When Crist toured the Panhandle's hardest-hit beaches, Sole was by his side. When Crist took a trip out on the state wildlife commission's 50-foot patrol boat, the Orion, Sole rode along, too. The pair spent Father's Day riding a skimmer boat on St. Joe Bay as its crew practiced its work.
With Crist's time as governor winding down, Sole knows he also should be looking for a job. He just hasn't had time.
"Obviously I really love working at DEP, which I've done for almost 20 years now, but it's probably time for me to move on and let others take the helm," he said last week. "It's just hard for me to focus on that right now, although I know I need to focus on it."
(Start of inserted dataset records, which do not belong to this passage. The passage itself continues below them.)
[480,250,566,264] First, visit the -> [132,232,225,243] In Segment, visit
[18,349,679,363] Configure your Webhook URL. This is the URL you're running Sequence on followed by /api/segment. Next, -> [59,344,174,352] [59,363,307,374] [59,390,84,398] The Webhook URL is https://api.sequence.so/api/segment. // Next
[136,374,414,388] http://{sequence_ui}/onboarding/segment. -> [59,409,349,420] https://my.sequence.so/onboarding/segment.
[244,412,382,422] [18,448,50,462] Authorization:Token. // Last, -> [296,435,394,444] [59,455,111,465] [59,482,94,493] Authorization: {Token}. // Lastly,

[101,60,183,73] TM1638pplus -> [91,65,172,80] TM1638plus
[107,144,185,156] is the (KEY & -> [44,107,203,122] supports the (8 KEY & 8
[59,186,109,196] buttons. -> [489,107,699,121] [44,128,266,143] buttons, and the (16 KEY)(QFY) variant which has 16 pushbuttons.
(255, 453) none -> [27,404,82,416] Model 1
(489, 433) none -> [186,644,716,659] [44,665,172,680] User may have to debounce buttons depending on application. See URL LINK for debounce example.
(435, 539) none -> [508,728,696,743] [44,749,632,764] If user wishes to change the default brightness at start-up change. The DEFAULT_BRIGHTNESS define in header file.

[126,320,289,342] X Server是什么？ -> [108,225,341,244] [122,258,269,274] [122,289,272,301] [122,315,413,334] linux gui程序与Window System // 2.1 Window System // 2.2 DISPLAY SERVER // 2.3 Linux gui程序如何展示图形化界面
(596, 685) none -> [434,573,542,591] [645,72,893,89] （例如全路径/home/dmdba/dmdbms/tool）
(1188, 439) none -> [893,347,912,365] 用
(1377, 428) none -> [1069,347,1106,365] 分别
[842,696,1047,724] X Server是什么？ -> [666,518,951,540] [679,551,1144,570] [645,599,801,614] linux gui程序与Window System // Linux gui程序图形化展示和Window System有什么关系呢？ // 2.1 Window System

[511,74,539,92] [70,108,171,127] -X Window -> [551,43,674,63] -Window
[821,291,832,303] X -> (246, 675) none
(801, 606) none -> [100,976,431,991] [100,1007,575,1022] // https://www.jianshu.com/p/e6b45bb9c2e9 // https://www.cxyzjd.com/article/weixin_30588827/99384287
One of the most vocal critics of the state and federal response has been Escambia County Commission Chairman Grover Robinson IV. Robinson said he saw plenty of problems with coordination in May but believes the state and local governments figured out how to work together better in June.
He praised Sole for working hard day in and day out to resolve everyone's problems. "We have not always agreed on the issues, but that doesn't mean I haven't been glad to have him as secretary of the DEP," Robinson said.
Oil has hit the beaches in Escambia County — primarily Pensacola Beach and Perdido Key — harder than any others in the state. Last week the spill seemed to be moving east, away from Pensacola, but it could return.
So during a meeting with Crist and Sole, Robinson leaned over to Sole and asked: "Are the skimmers going to be here when the oil comes back? I'm counting on you."